The Architect of the Watch List
This document is an Interview and Meeting Summary from the Church Committee (Senate Select Committee to Study Governmental Operations with Respect to Intelligence Activities). Dated September 9, 1975, it records the testimony of Juanita Moody, a powerhouse within the National Security Agency (NSA) who ran the groups responsible for signals intelligence (SIGINT) during the most volatile years of the 1960s and 70s.
This matters because it provides a rare, high-level look at how the NSA pivoted from tracking foreign threats to monitoring American citizens. Moody admits the 1963 assassination of John Kennedy was the "impetus" for the Secret Service to start putting names of U.S. citizens on the NSA "watch list".
The Core: Facts, Names, and Dates
- The Subject: Juanita Moody. Her resume is a map of the intelligence state: clerk in 1943, cryptanalyst in WWII, head of G Group (non-Communist countries) by 1961, and eventually head of V Group by 1973, overseeing research, engineering, and the National SIGINT Operations Center (NSOC).
- The Watch List: It started in 1961 with "subversives and agents" from the CIA. After 1963, it expanded to U.S. citizens who supposedly posed threats to government officials.
- Project MINARET: This was the formalized version of the domestic watch list. Moody claims the secrecy, what she calls "protecting the need to know," was about the "perishable nature" of SIGINT.
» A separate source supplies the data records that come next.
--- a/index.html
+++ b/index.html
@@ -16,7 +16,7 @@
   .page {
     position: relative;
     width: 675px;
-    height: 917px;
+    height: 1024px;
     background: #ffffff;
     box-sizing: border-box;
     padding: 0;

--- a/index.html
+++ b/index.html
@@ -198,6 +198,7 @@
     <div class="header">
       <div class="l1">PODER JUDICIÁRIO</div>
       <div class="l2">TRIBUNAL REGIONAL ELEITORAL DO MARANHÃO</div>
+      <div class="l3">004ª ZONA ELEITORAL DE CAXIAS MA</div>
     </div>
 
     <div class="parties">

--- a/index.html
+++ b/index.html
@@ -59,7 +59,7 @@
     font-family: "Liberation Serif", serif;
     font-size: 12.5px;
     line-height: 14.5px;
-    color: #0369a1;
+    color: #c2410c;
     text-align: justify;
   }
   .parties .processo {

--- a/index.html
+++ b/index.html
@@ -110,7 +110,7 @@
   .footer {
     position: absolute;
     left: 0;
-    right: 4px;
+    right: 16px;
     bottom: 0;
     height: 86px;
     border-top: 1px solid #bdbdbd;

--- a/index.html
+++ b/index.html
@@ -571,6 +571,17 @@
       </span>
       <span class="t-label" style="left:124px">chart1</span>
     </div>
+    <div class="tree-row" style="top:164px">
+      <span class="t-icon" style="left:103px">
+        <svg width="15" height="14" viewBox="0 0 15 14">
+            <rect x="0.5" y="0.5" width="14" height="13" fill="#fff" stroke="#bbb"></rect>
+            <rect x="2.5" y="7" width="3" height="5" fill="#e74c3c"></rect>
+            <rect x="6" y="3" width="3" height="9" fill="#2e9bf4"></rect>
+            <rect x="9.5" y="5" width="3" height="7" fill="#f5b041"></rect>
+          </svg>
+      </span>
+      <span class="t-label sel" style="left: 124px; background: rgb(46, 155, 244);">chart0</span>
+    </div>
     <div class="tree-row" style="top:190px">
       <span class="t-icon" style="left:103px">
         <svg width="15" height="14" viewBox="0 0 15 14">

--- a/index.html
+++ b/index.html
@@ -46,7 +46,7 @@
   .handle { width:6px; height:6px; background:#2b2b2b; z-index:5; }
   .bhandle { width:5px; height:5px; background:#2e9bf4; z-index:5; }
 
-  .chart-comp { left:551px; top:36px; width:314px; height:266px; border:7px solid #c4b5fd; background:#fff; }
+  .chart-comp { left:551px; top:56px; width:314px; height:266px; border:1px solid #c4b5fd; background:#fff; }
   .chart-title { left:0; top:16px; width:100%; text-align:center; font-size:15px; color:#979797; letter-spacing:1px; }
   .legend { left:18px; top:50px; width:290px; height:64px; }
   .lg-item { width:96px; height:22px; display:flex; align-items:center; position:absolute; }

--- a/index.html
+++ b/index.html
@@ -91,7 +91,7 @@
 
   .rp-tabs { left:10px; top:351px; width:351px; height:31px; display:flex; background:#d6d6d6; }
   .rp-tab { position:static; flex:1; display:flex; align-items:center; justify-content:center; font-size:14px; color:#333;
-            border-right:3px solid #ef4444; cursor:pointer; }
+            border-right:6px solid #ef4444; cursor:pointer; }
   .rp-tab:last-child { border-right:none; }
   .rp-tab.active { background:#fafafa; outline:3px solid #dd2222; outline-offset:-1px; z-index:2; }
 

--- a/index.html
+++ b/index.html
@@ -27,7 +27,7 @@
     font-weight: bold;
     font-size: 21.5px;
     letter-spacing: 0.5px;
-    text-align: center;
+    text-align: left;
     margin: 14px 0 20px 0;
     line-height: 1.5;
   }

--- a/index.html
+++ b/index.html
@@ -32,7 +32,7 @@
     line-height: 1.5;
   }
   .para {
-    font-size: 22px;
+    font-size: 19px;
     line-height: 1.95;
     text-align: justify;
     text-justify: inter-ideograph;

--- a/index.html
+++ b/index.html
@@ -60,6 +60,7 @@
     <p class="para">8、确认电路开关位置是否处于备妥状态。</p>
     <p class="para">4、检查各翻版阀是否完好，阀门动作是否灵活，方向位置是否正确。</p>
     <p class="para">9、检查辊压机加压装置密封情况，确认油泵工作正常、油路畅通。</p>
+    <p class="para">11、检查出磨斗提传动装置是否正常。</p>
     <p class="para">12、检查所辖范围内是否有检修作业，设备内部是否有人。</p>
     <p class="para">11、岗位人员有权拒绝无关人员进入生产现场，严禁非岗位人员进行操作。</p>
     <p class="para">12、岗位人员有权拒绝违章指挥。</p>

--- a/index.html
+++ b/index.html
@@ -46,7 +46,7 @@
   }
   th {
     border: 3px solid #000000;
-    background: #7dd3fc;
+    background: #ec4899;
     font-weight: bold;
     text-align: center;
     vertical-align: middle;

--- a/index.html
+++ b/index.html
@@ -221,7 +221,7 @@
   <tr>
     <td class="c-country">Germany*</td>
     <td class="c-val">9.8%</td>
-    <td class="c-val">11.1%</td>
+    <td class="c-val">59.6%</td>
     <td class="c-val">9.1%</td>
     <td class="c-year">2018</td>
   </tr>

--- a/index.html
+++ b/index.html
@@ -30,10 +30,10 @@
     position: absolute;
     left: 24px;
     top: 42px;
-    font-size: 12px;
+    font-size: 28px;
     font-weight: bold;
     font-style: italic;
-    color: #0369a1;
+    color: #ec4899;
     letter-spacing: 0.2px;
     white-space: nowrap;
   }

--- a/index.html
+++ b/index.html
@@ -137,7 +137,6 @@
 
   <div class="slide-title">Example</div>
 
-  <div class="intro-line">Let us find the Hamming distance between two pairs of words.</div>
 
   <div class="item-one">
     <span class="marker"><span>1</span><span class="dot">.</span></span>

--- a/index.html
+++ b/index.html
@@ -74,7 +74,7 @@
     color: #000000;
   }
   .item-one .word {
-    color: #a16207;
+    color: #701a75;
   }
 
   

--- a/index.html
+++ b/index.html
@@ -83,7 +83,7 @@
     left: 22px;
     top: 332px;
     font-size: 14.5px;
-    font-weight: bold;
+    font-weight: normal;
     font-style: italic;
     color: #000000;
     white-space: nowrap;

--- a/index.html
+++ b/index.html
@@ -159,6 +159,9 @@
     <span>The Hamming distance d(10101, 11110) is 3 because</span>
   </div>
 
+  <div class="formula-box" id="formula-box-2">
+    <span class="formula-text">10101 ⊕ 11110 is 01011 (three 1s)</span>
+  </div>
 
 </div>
- The Scale: At its peak, the list had about 1,100 names of U.S. citizens and groups, with roughly 300 active at any one time.
- The Players: Names that surface include General Carter (Director), Gayler (who got daily "specially colored folders" on the watch list), and Colonel William Hamilton. Moody also notes the Huston Plan involvement of characters named Buffham and someone redacted from her shop.
Red Flags and Black Holes
The gaps in this testimony are wide enough to drive a surveillance van through.
First, the legality question is treated like a footnote. Moody admits that Colonel Hamilton questioned the "legality and propriety" of tracking antiwar groups as early as 1967. Yet, she claims she doesn't recall any actual questioning of the operation’s legality during that entire mid-to-late 60s period.
Second, there is the issue of the Yarborough Cable from October 1967. This was the explicit trigger to target "black and antiwar movements". Moody says she initialed the response to this cable in June 1969 but "could not recall why" she initialed it so late. Even weirder: she claims she never talked to Yarborough and couldn't recall anything being included on the watch list directly because of his telegram, despite it being a foundational document for the expansion of domestic spying.
Third, and most damning for an investigation, is the destruction of files. Moody admits she helped decide to destroy watch list files in January 1974. She claims they just didn't need to keep things for more than five years. The timing is incredibly convenient, occurring just as the post-Watergate "atmosphere" was making the intelligence community sweat.
The Analysis
Moody’s defense is a classic "just following orders" mixed with "we were protecting the sources." She insists the NSA "does not have any law enforcement function" while simultaneously admitting they intercepted domestic communications that could be used for law enforcement, like drug trafficking.
The most chilling part is the mention of the Huston Plan. Moody admits there was a proposal to change the NSA charter so they could "target domestic citizens without having to worry about the foreign communications caveat". She says if told to do it, they would "carry out what we were told to do".
Next Steps and Implications
The investigation needs to look at the "specially colored folders" Moody delivered to Gayler daily. If those logs exist, they map exactly who was being watched. The destruction of files in January 1974 needs a deeper dive, who else authorized that "housecleaning"? We need to cross-reference the 1,100 names on that watch list with the Church Committee's final findings to see how many were actually "threats" versus political dissidents. The "perishable nature" of the intel was likely a convenient excuse to burn the evidence of illegal domestic spying.